DEDICADO A LA MEMORIA
DE
JAMES CLARENCE WITHENCROFT
NACIDO EL 18 DE ENERO DE 1860
MURIÓ REPENTINAMENTE
EL 20 DE AGOSTO DE 190…
“En mitad de la vida llegamos la muerte”

      Por un tiempo me quedé sentado en silencio. Entonces un escalofrío bajó por mi espalda. Le pregunté dónde había visto el nombre.
      —Oh, no lo vi en ninguna parte —respondió el señor Atkinson—. Quería algún nombre, y escribí el primero que se me ocurrió. ¿Por qué lo pregunta?
      —Es una extraña coincidencia, pero resulta que es mi nombre.
      Él dio un silbido largo y grave.
      —¿Y las fechas?
      —Sólo puedo estar seguro de una, y es la correcta.
      —¡Qué cosa más extraña! —dijo él.
      Pero él sabía menos que yo. Le conté de mi trabajo de la mañana. Saqué el boceto de mi bolsillo y se lo mostré.
      Mientras lo miraba, la expresión de su cara se fue alterando hasta parecerse a la del hombre que yo había dibujado.
      —¡Y pensar que apenas antier —comentó— le dije a Maria que los fantasmas no existen!
      Ninguno de los dos había visto un fantasma, pero entendí a qué se refería.
      —Usted probablemente escuchó mi nombre —dije.
      —¡Y usted debe haberme visto en alguna parte y no se acuerda! ¿No estuvo en Clacton-on-Sea en julio pasado?
      Nunca en mi vida he estado en Clacton. Nos quedamos callados por un tiempo. Los dos mirábamos la misma cosa: las dos fechas en la lápida, de las cuales una era correcta.
      —Pase adentro y cene con nosotros —dijo el señor Atkinson.
      Su esposa es una mujer pequeña y alegre, con las mejillas rojas y resecas de quienes se crían en el campo. Él me presentó como un amigo suyo que era artista. Esto fue desafortunado: luego de que quitara de la mesa las sardinas y los berros, ella sacó una Biblia de Doré y tuve que sentarme y expresar mi admiración durante cerca de media hora.
      Salí y encontré a Atkinson sentado en la lápida, fumando.
      Reanudamos nuestra conversación donde la habíamos dejado.
      —Perdone la pregunta —dije—, pero ¿sabe de algo que haya hecho por lo que pudieran llevarlo a juicio?
      Él agitó la cabeza.
      —No estoy en bancarrota, el negocio es bastante próspero. Hace tres años le di pavos a algunos policías en Navidad, pero es lo único que se me ocurre. Y no eran pavos grandes —agregó después de pensarlo un poco.
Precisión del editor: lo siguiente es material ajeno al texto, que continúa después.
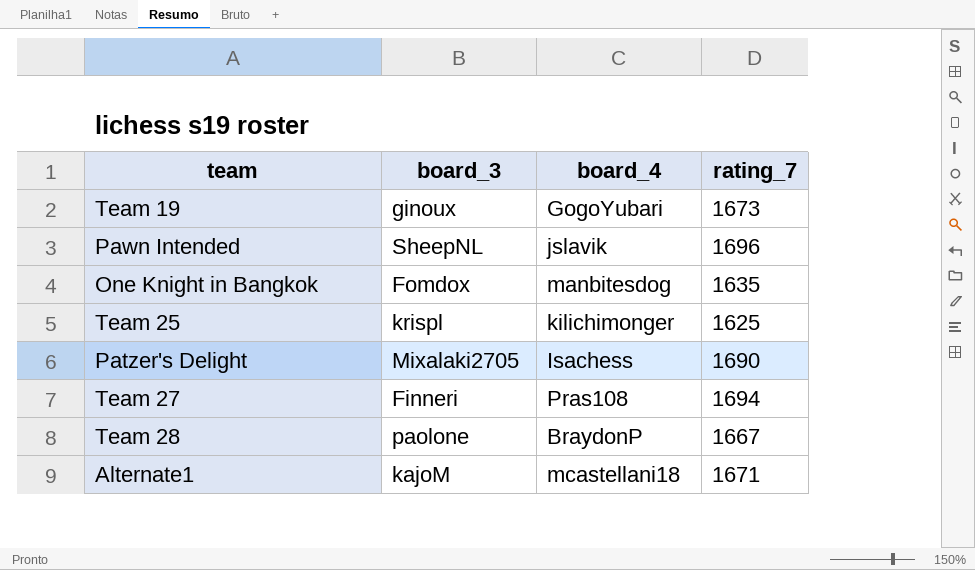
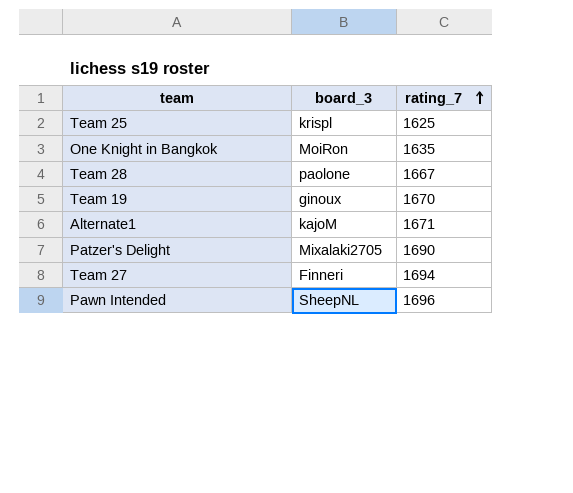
row order: none -> rating_7 ascending
column board_4 | position: 3 -> none
One Knight in Bangkok | board_3: Fomdox -> MoiRon
Team 19 | rating_7: 1673 -> 1670

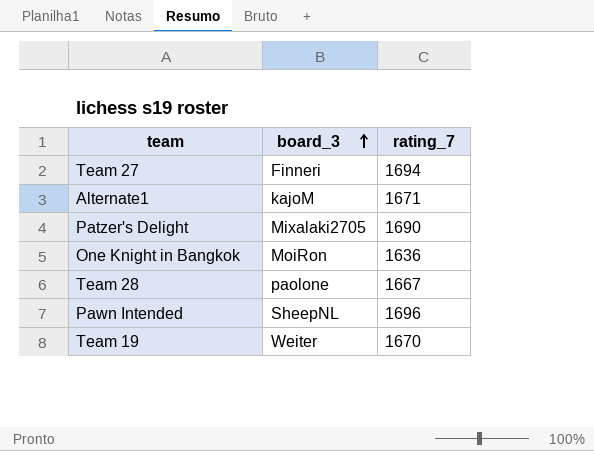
row order: rating_7 ascending -> board_3 ascending
row Team 25: krispl | 1625 -> none
One Knight in Bangkok | rating_7: 1635 -> 1636
Team 19 | board_3: ginoux -> Weiter

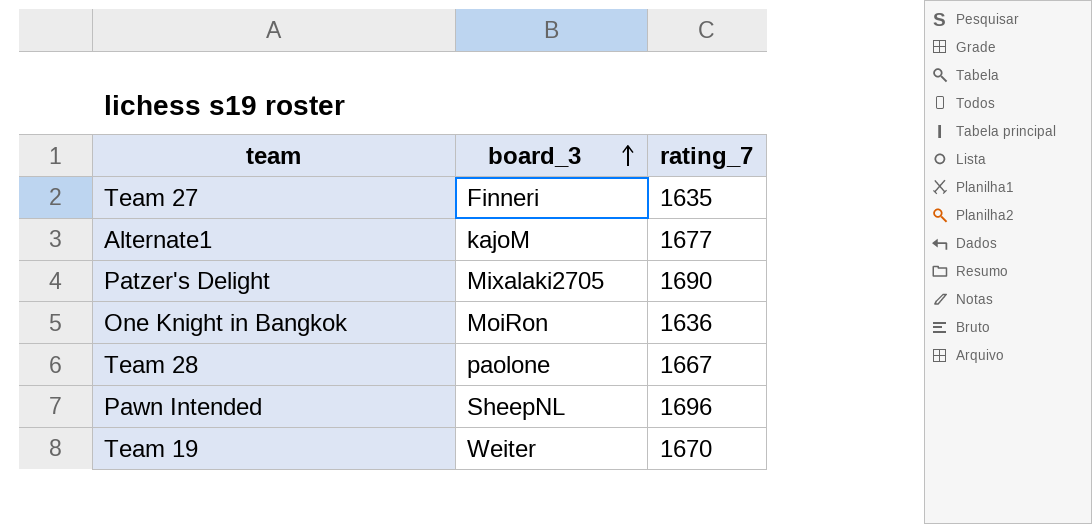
Team 27 | rating_7: 1694 -> 1635
Alternate1 | rating_7: 1671 -> 1677

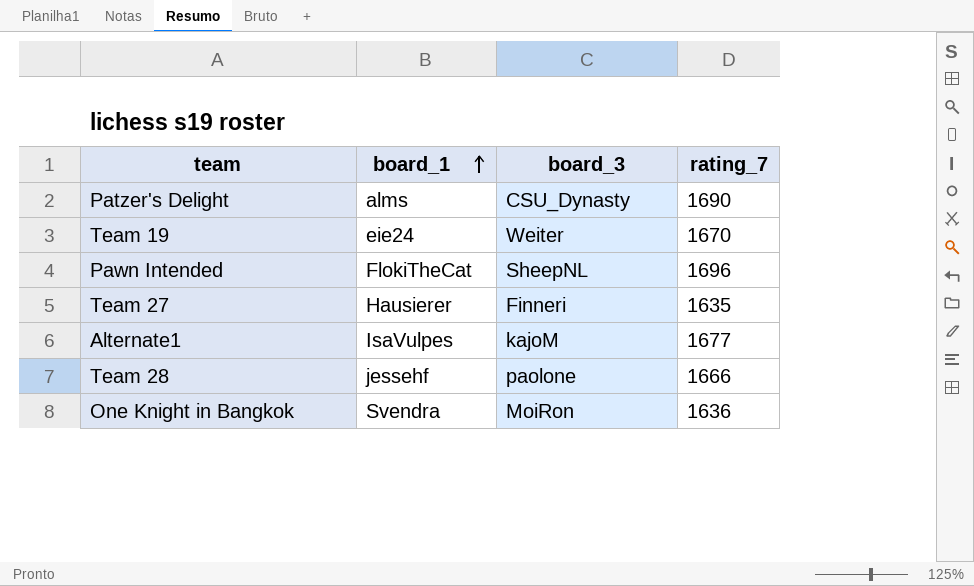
row order: board_3 ascending -> board_1 ascending
column board_1 | position: none -> 2
Patzer's Delight | board_3: Mixalaki2705 -> CSU_Dynasty
Team 28 | rating_7: 1667 -> 1666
      Se levantó, tomó una regadera del porche y empezó a regar las flores.
      —Dos veces al día cuando hace calor —dijo— y a veces el calor acaba con las más delicadas de todos modos. ¡Y los helechos, Dios mío! Nunca lo soportan. ¿Dónde vive usted?
      Le di mi dirección. Me tomaría una hora regresar a pie, yendo a buen paso.
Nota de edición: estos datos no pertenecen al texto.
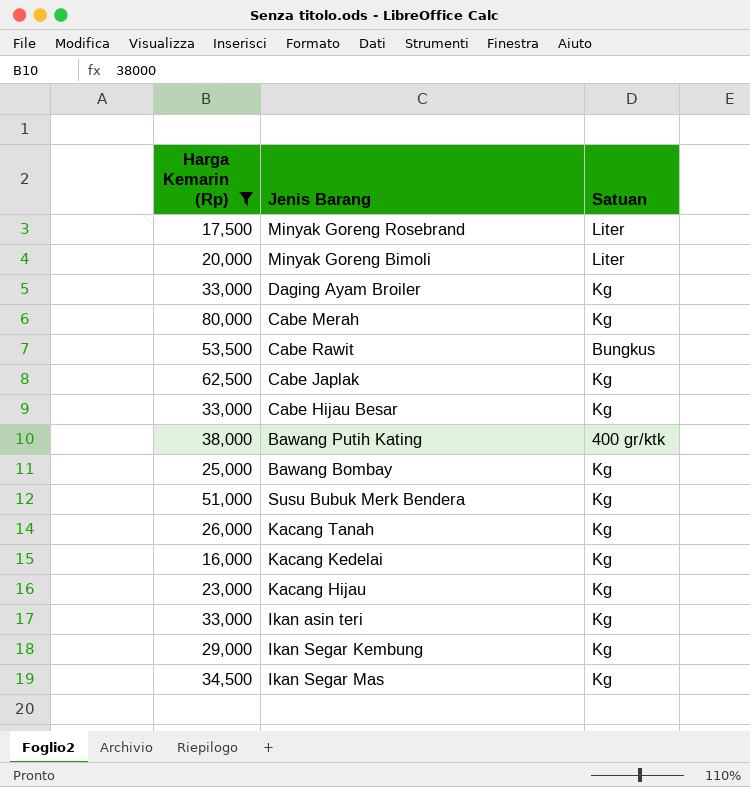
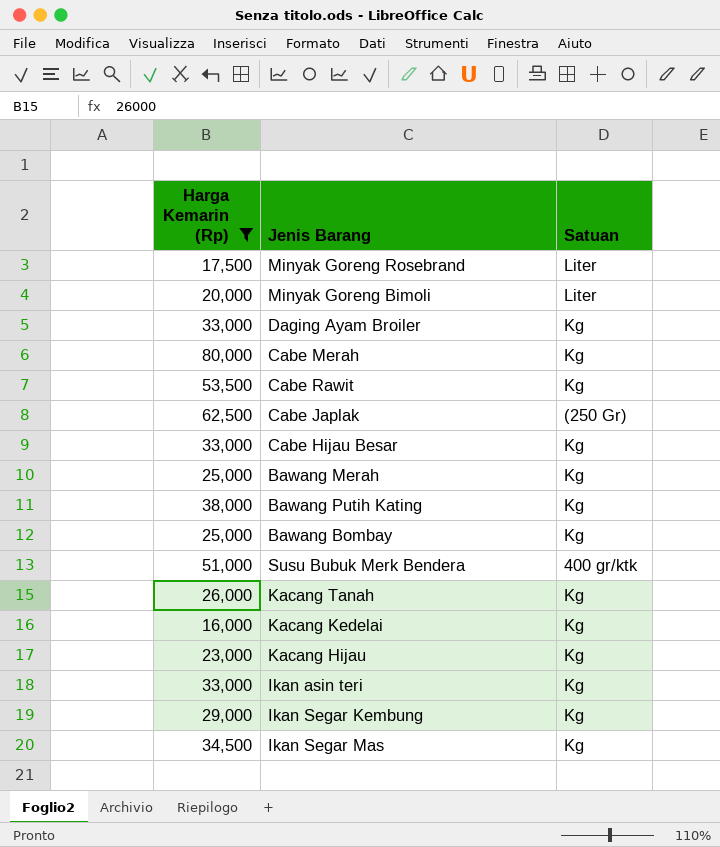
Cabe Rawit | Satuan: Bungkus -> Kg
Cabe Japlak | Satuan: Kg -> (250 Gr)
row Bawang Merah: none -> 25,000 | Kg
Bawang Putih Kating | Satuan: 400 gr/ktk -> Kg
Susu Bubuk Merk Bendera | Satuan: Kg -> 400 gr/ktk

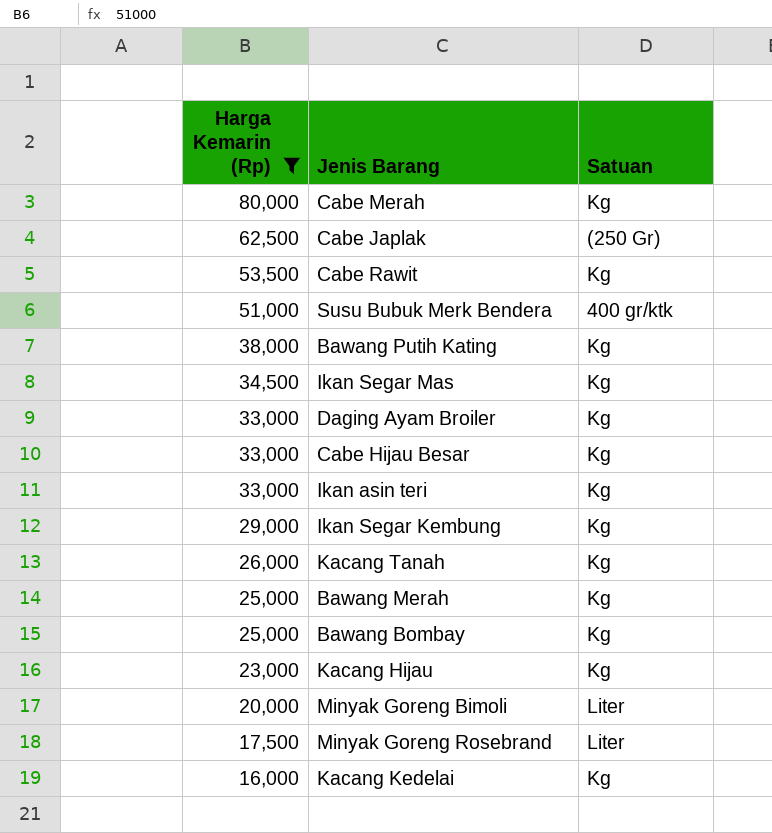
row order: none -> Harga Kemarin (Rp) descending

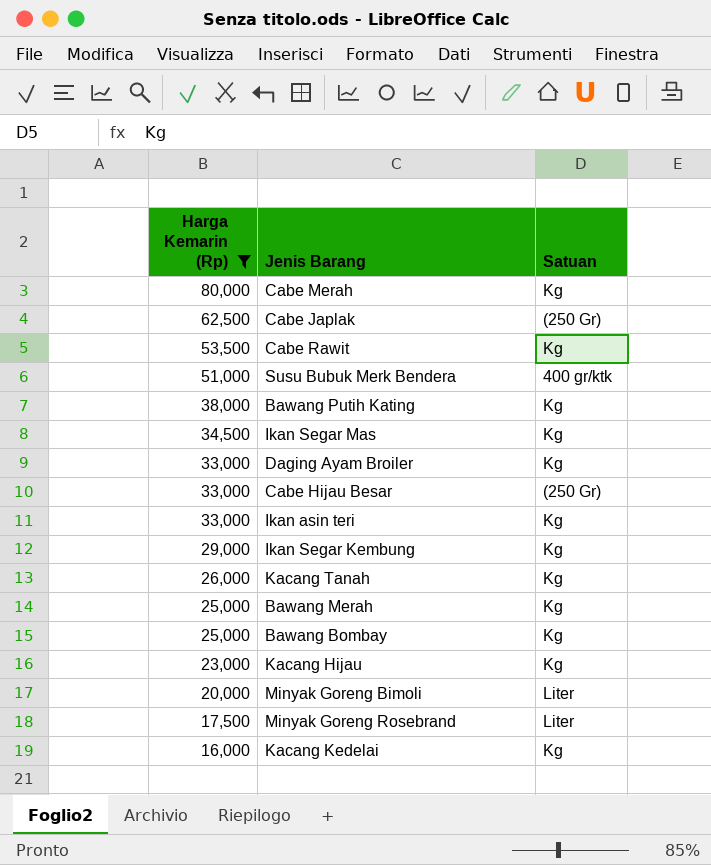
Cabe Hijau Besar | Satuan: Kg -> (250 Gr)

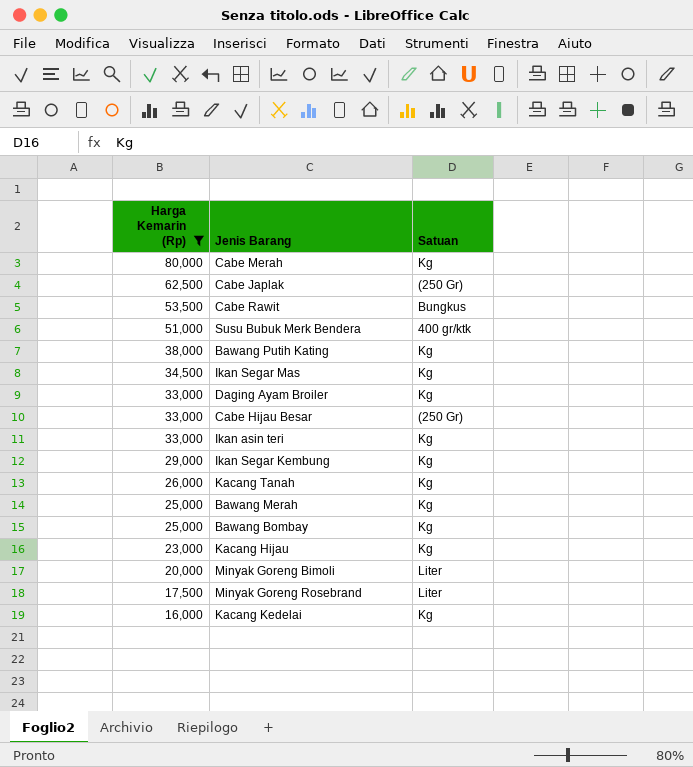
Cabe Rawit | Satuan: Kg -> Bungkus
      —Mire, la cosa es así —dijo—. Vamos a hablar de esto sin rodeos. Si usted regresa a su casa esta noche, corre el riego de accidentarse. Un carro puede atropellarlo, y siempre puede haber cáscaras de plátano o de naranja, por no hablar de escaleras que caen.
      Hablaba de lo improbable con una intensa seriedad que hubiera sido risible seis horas antes. Pero yo no me reí.
      —Lo mejor que podemos hacer —continuó— es que usted se quede aquí hasta las doce. Iremos arriba a fumar; a lo mejor hace menos calor.
      Para mi sorpresa, acepté.

* * *

      Ahora estamos sentados en un cuarto bajo y largo debajo del segundo piso. Atkinson ha mandado a la cama a su mujer. Él está ocupado, afilando algunas herramientas con una piedra de afilar mientras se fuma uno de mis cigarros.
      El aire parece cargado de truenos. Escribo esto sobre una mesa temblorosa ante la ventana abierta. Una pata está a punto de romperse, y Atkinson, quien parece un hombre hábil con sus herramientas, va a arreglarla tan pronto como haya terminado de afilar su cincel.
      Ya son las once. Me habré marchado en menos de una hora.
      Pero este calor es espantoso.
      Es de los que vuelven loca a la gente.